● **How to complete this task**
Scan the data below for lines holding the word "none", and copy each line found.
(Material shown Opens)
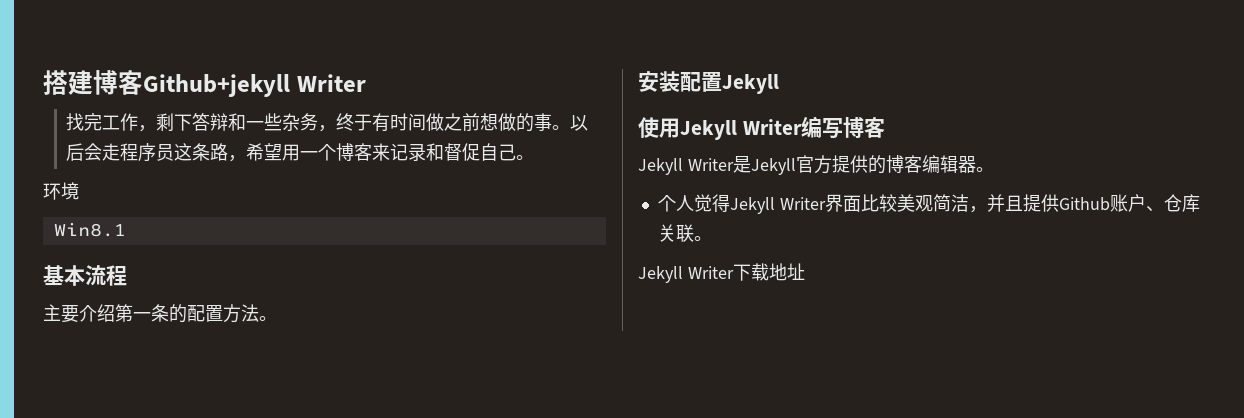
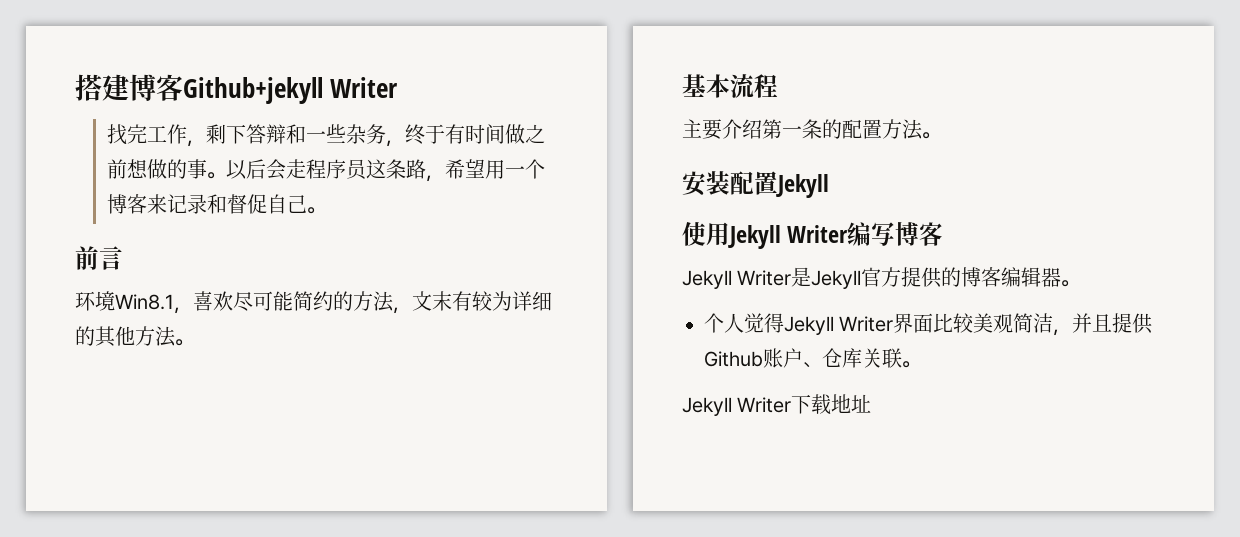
(535, 157) none -> [75,246,123,270] // 前言
(79, 191) // -> (115, 301) none
(126, 229) none -> [174,291,552,314] [75,326,194,347] ，喜欢尽可能简约的方法，文末有较为详细的其他方法。

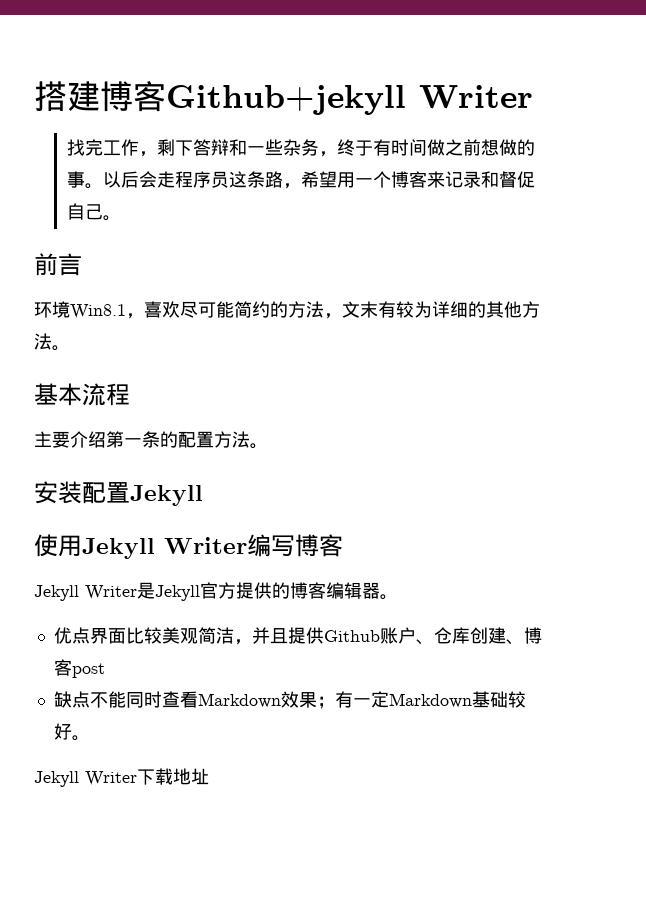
[704,313,894,335] 个人觉得Jekyll Writer -> [53,627,90,644] 优点
[862,348,902,368] 关联 -> [469,627,542,645] [53,659,105,678] [53,691,526,709] [53,723,72,740] 创建、博客post // 缺点不能同时查看Markdown效果；有一定Markdown基础较好

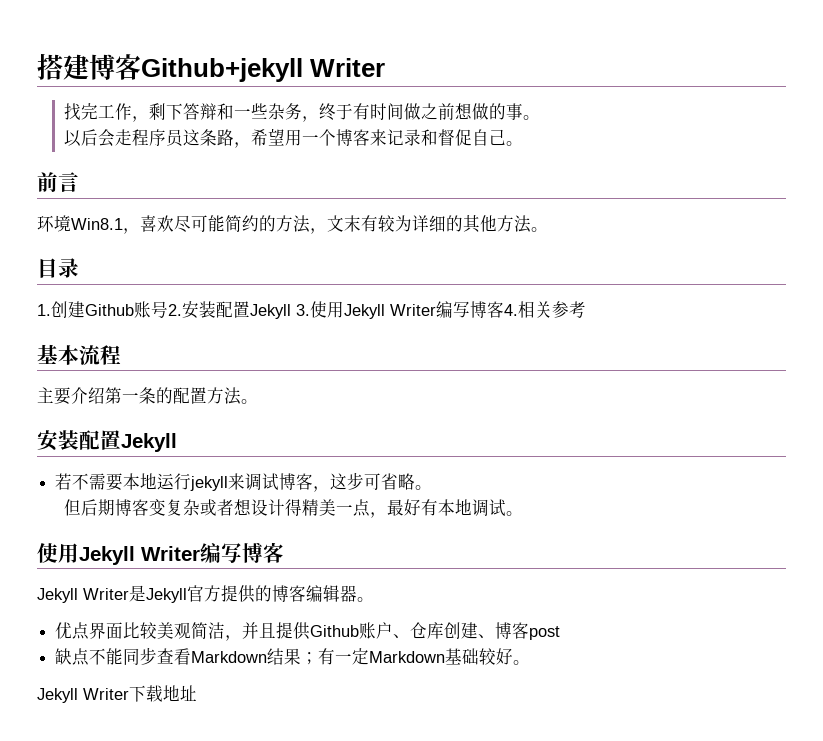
(103, 186) none -> (540, 117) //
(70, 348) none -> [37,258,79,278] [37,301,586,319] // 目录 // 1.创建Github账号2.安装配置Jekyll 3.使用Jekyll Writer编写博客4.相关参考
(203, 495) none -> [55,472,433,492] [63,499,523,518] // 若不需要本地运行jekyll来调试博客，这步可省略。 // 但后期博客变复杂或者想设计得精美一点，最好有本地调试。
[143,691,162,708] 时 -> [140,647,158,665] 步
[280,691,299,708] 效 -> [267,648,285,665] 结

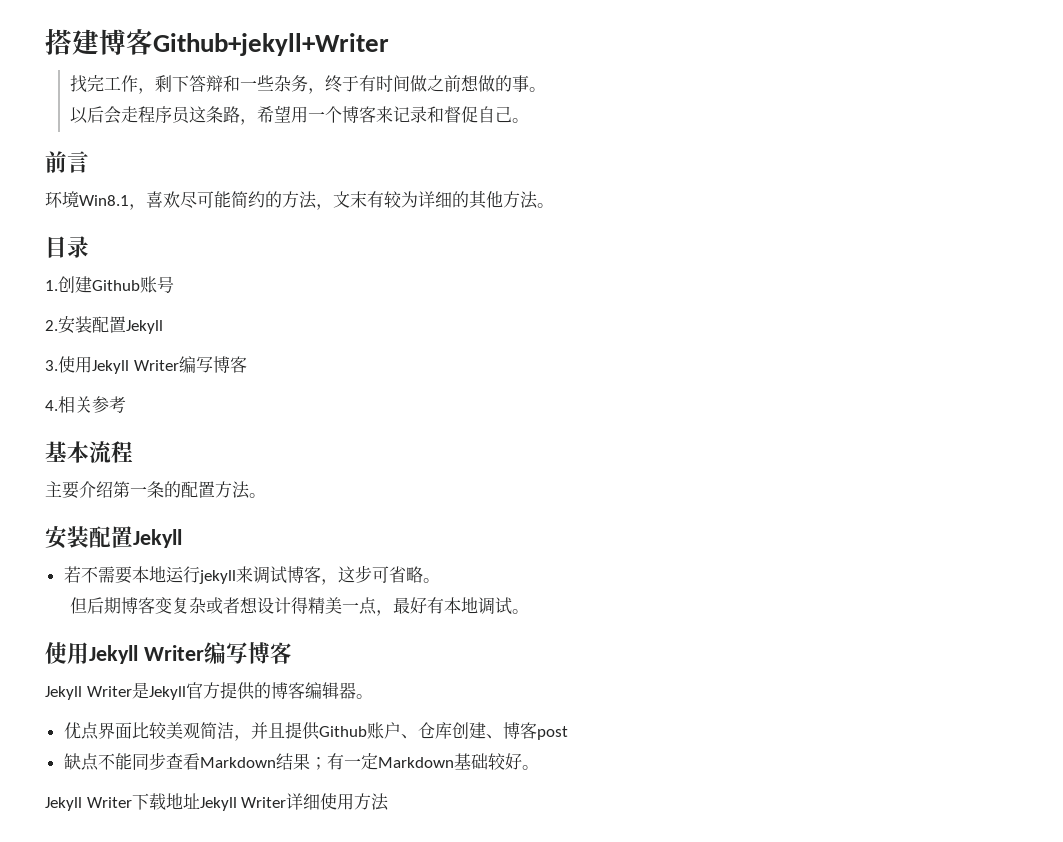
[141,58,386,82] Github+jekyll Writer -> [153,33,389,56] Github+jekyll+Writer
(168, 309) none -> (174, 284) //
(291, 311) none -> (163, 327) //
(504, 309) none -> (247, 364) //
(197, 693) none -> [199,793,390,811] Jekyll Writer详细使用方法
(Material shown Closes)
● **Solution**
(535, 157) none -> [75,246,123,270] // 前言
(79, 191) // -> (115, 301) none
(126, 229) none -> [174,291,552,314] [75,326,194,347] ，喜欢尽可能简约的方法，文末有较为详细的其他方法。
(103, 186) none -> (540, 117) //
(70, 348) none -> [37,258,79,278] [37,301,586,319] // 目录 // 1.创建Github账号2.安装配置Jekyll 3.使用Jekyll Writer编写博客4.相关参考
(203, 495) none -> [55,472,433,492] [63,499,523,518] // 若不需要本地运行jekyll来调试博客，这步可省略。 // 但后期博客变复杂或者想设计得精美一点，最好有本地调试。
(168, 309) none -> (174, 284) //
(291, 311) none -> (163, 327) //
(504, 309) none -> (247, 364) //
(197, 693) none -> [199,793,390,811] Jekyll Writer详细使用方法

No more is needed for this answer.